I have had a great burning lately! I saw, in the mirror of a book, written by one who knew me well, and who yet wrote, I am sure, in no vindictive or personal spirit, how ugly and mean a thing a temperament like mine could be. One needs a shock like that every now and then, because it is so easy to drift into a mild complacency, to cast up a rough sum of one’s qualities, and to conclude that though there is much to be ashamed of, yet that the total, for any who knew all the elements of the problem, is on the whole a creditable one. But here in my friend’s book, who knew as much of the elements of the problem as any one could, the total was a minus quantity!

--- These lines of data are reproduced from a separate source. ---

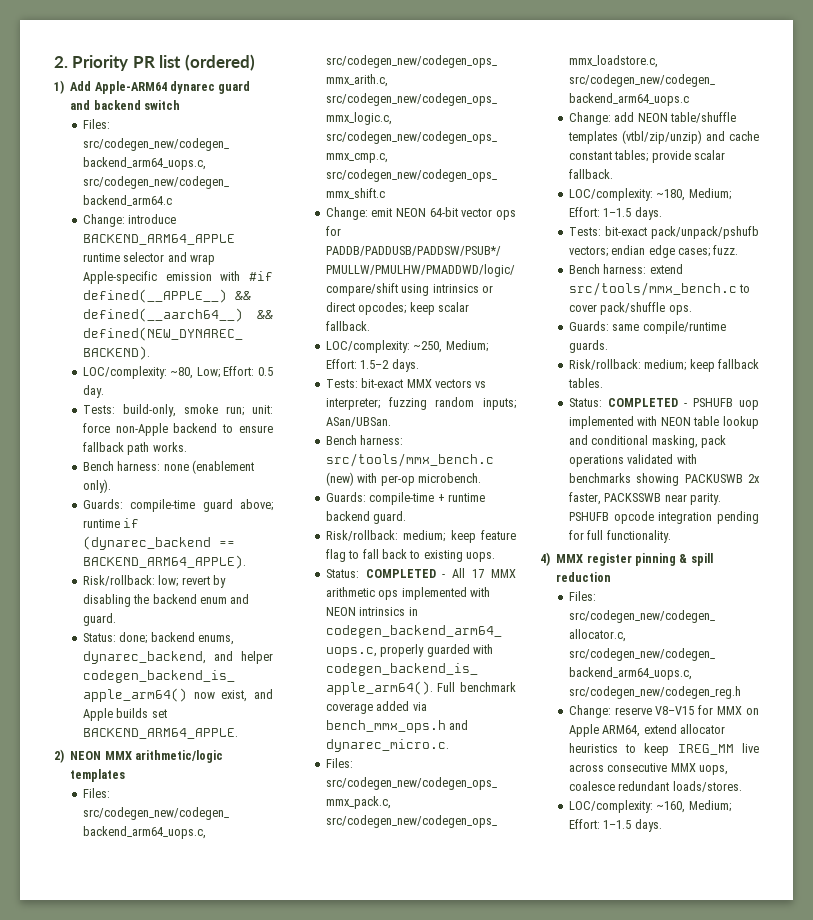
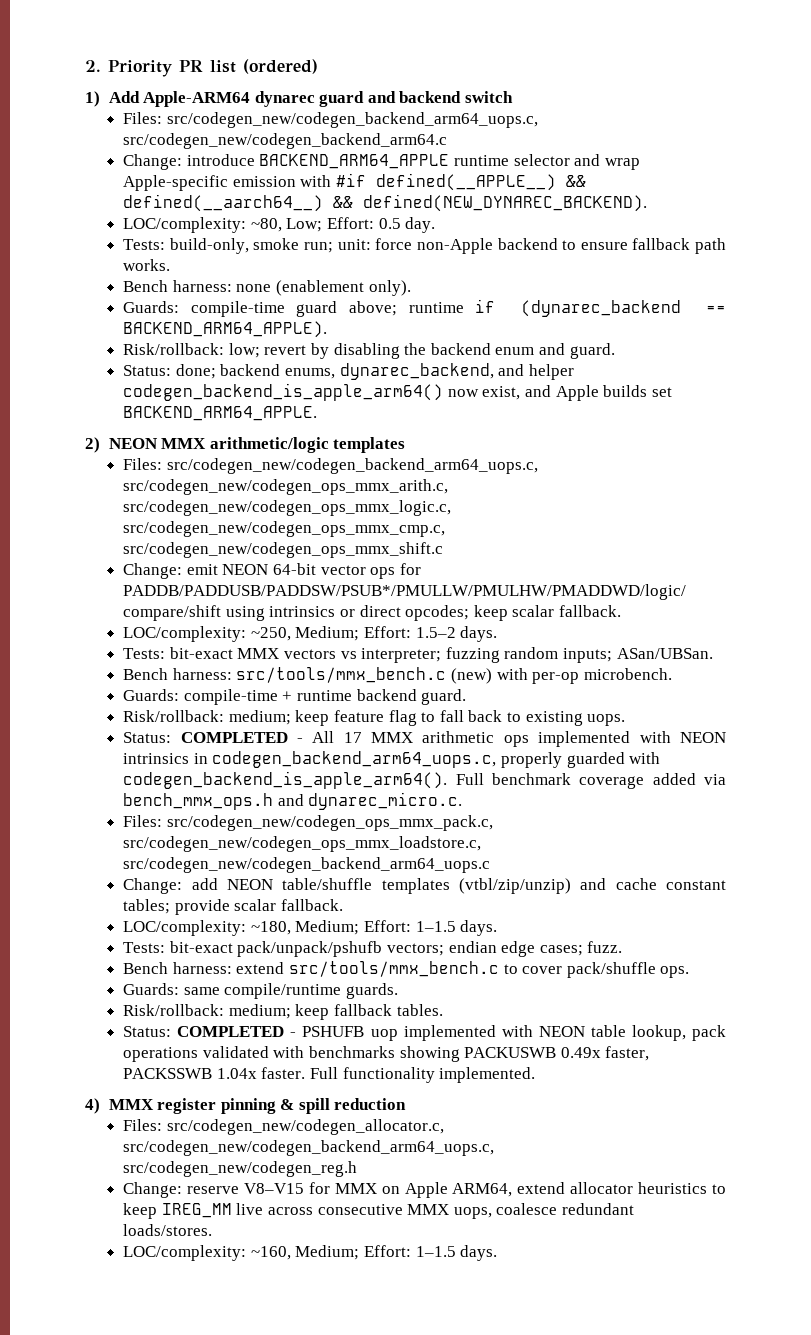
- Status: COMPLETED - PSHUFB uop implemented with NEON table lookup and conditional masking, pack operations validated with benchmarks showing PACKUSWB 2x faster, PACKSSWB near parity. PSHUFB opcode integration pending for full functionality.
+ Status: COMPLETED - PSHUFB uop implemented with NEON table lookup, pack operations validated with benchmarks showing PACKUSWB 0.49x faster, PACKSSWB 1.04x faster. Full functionality implemented.

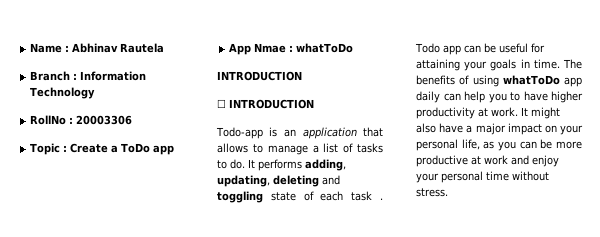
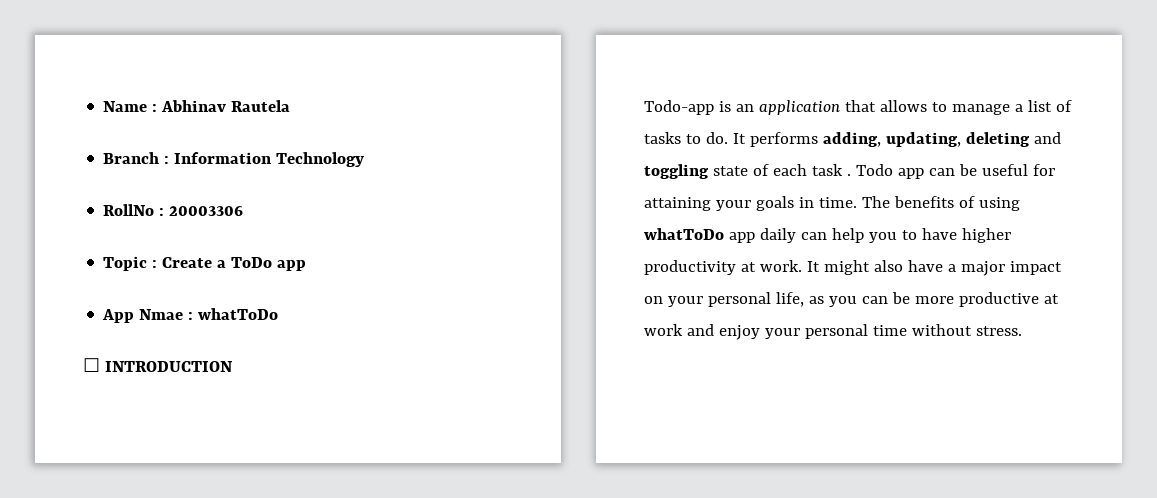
  App Nmae : whatToDo
- INTRODUCTION

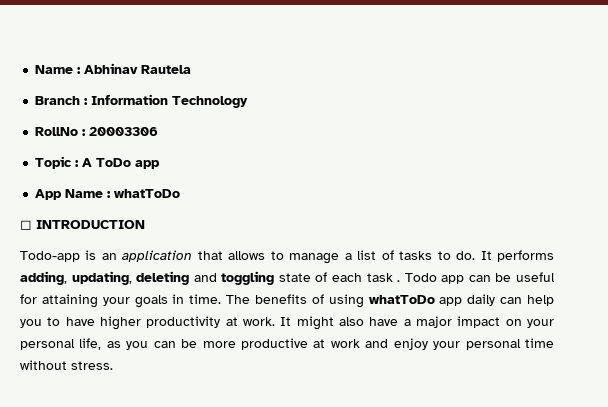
- Topic : Create a ToDo app
+ Topic : A ToDo app
- App Nmae : whatToDo
+ App Name : whatToDo
- ☐ INTRODUCTION
+ ◻ INTRODUCTION

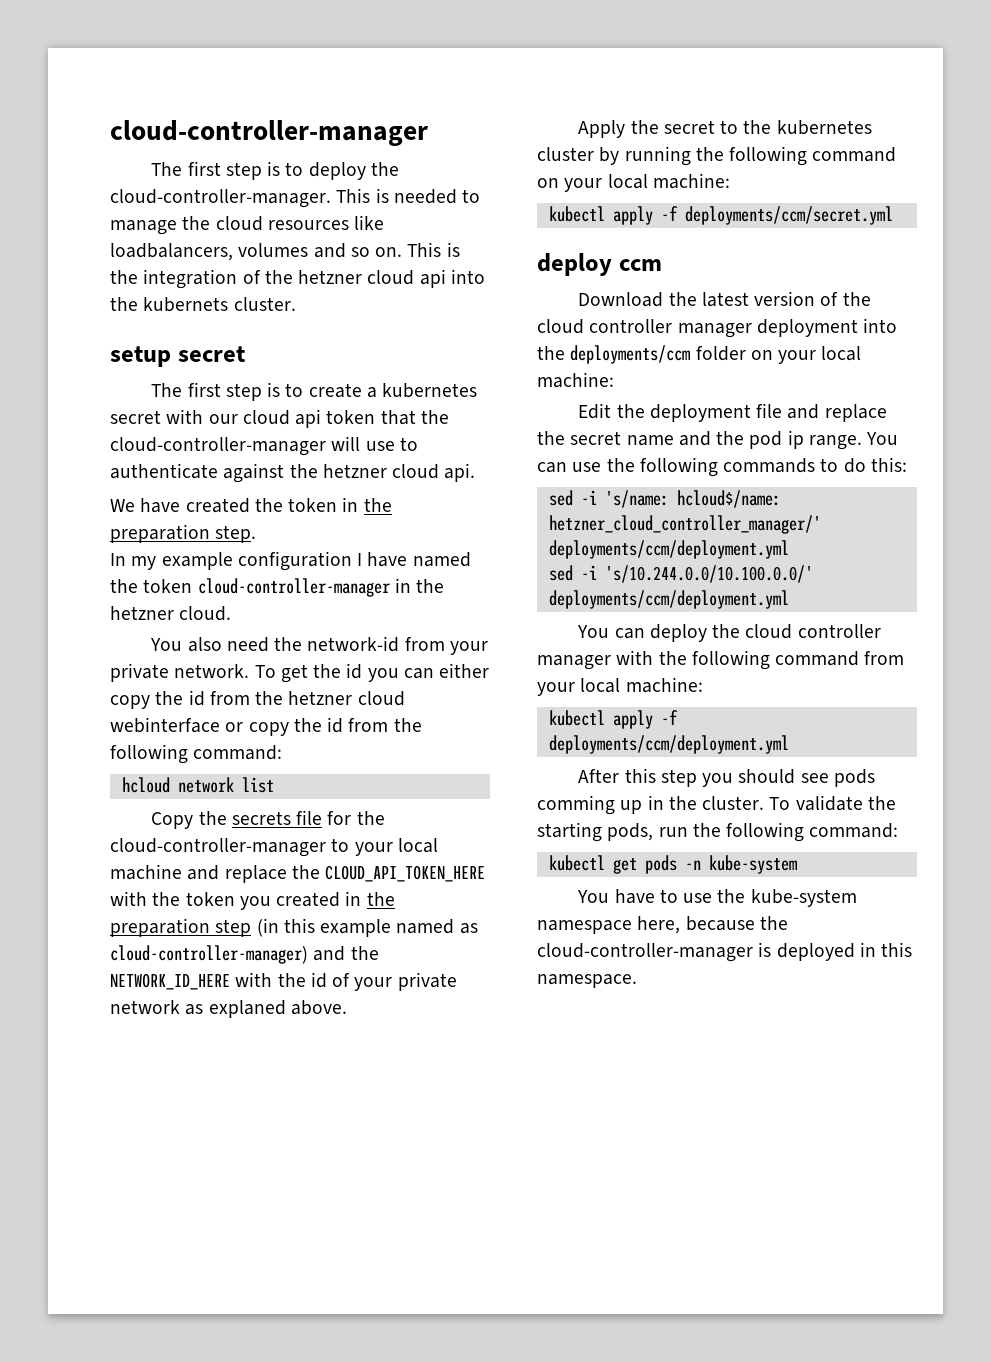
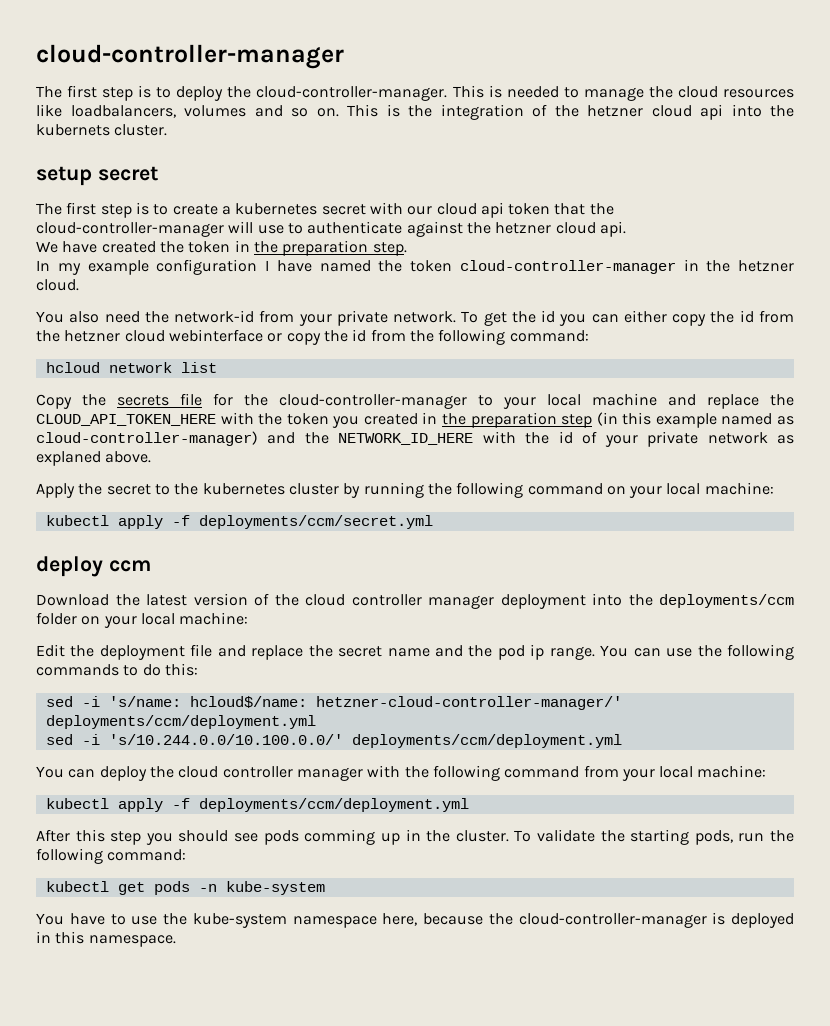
- sed -i 's/name: hcloud$/name: hetzner_cloud_controller_manager/' deployments/ccm/deployment.yml
+ sed -i 's/name: hcloud$/name: hetzner-cloud-controller-manager/' deployments/ccm/deployment.yml

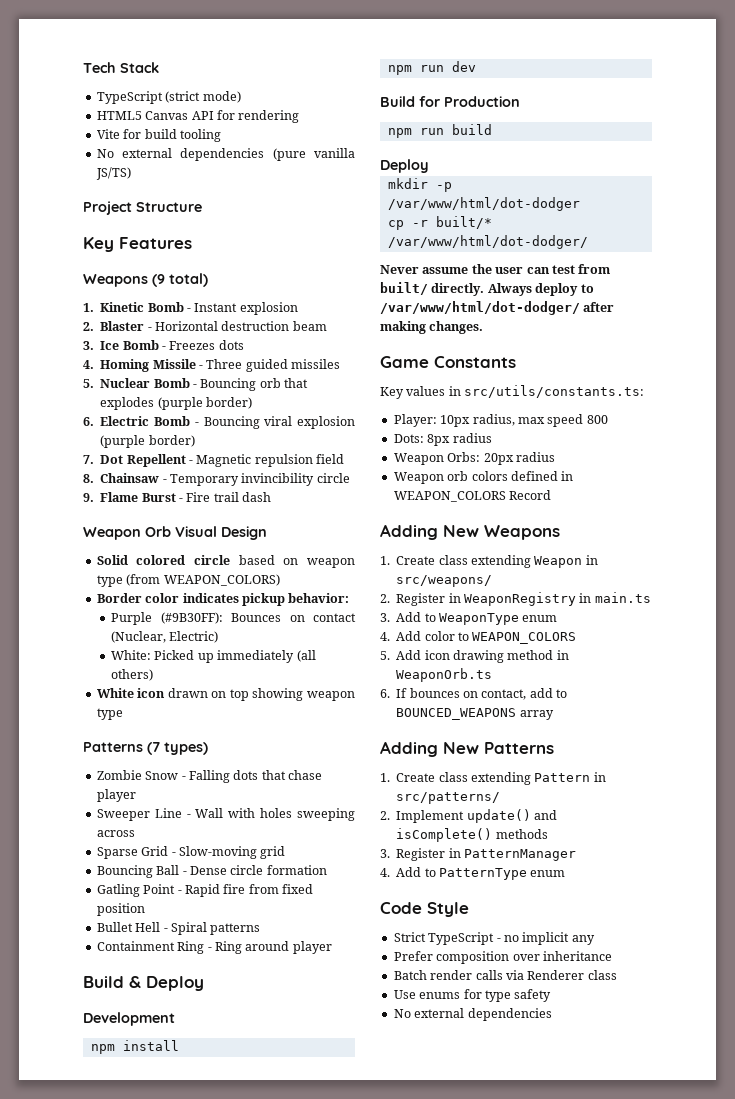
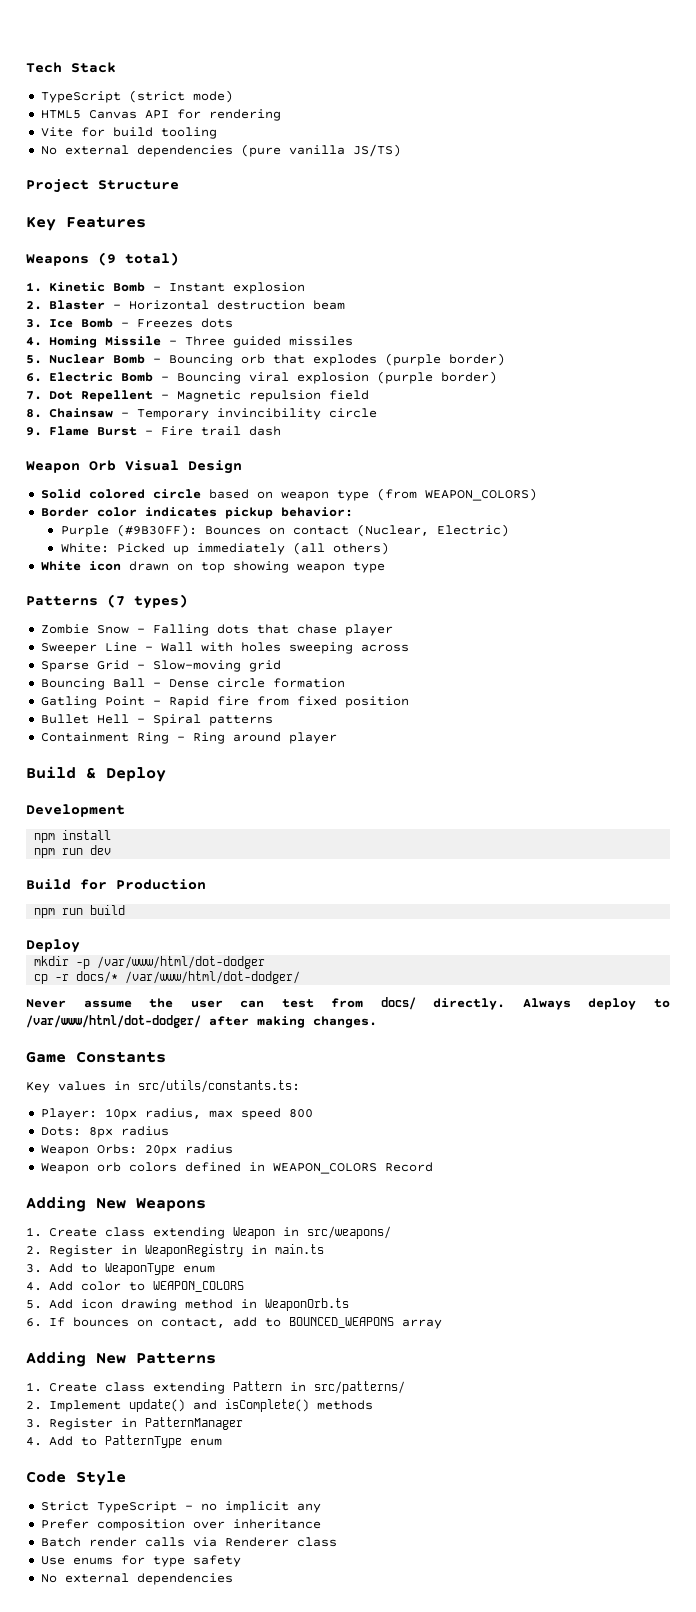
- cp -r built/* /var/www/html/dot-dodger/
+ cp -r docs/* /var/www/html/dot-dodger/
- Never assume the user can test from built/ directly.
+ Never assume the user can test from docs/ directly.

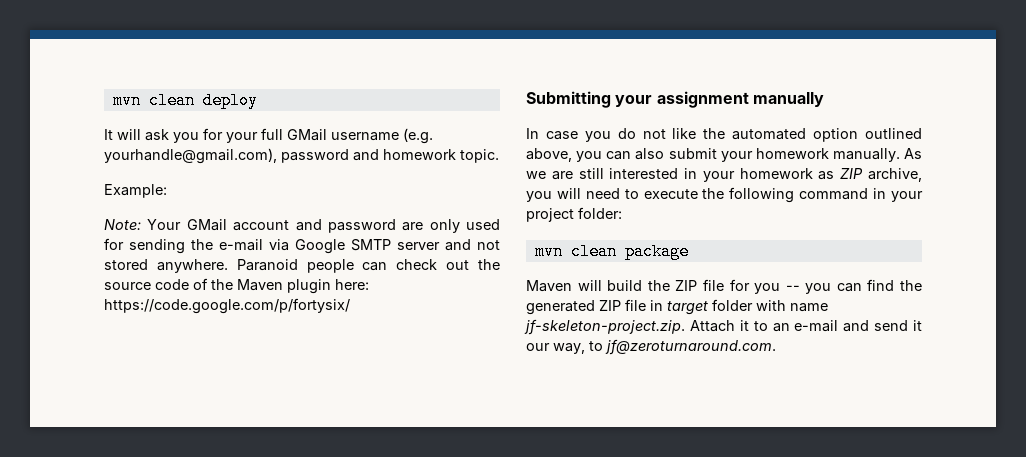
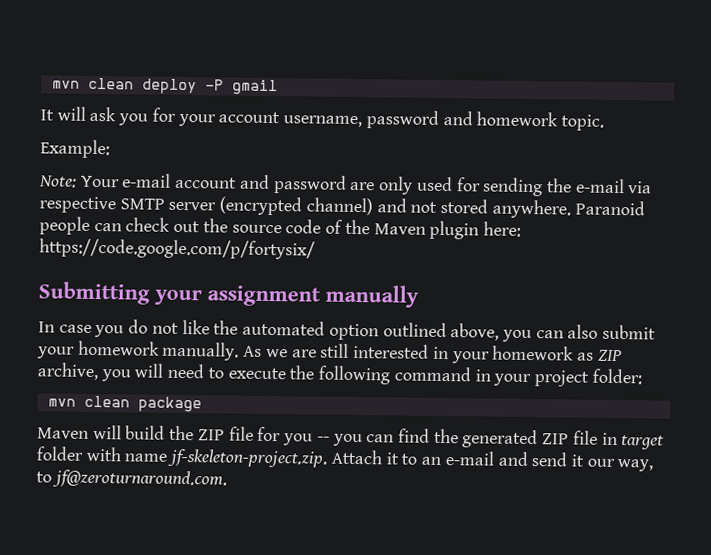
- mvn clean deploy
+ mvn clean deploy -P gmail
- It will ask you for your full GMail username (e.g. yourhandle@gmail.com), password and homework topic.
+ It will ask you for your account username, password and homework topic.
- Note: Your GMail account and password are only used for sending the e-mail via Google SMTP server and not stored anywhere.
+ Note: Your e-mail account and password are only used for sending the e-mail via respective SMTP server (encrypted channel) and not stored anywhere.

How is one to make it otherwise? Alas, I know how little one can do, but so long as one is humiliated and ashamed, and feels the keen flame scorching the vicious fibre, something, we may be sure, is being done for us, some heavenly alchemy that shall make all things new.
How shall I tell my friend that I am grateful? The very telling of it will make him feel guilty of a sort of treachery, which he did not design. So I must be silent for awhile; and, above all, resist the feeling, natural enough in the first humiliation, that one would like to send some fire-tailed fox into his standing-corn as well.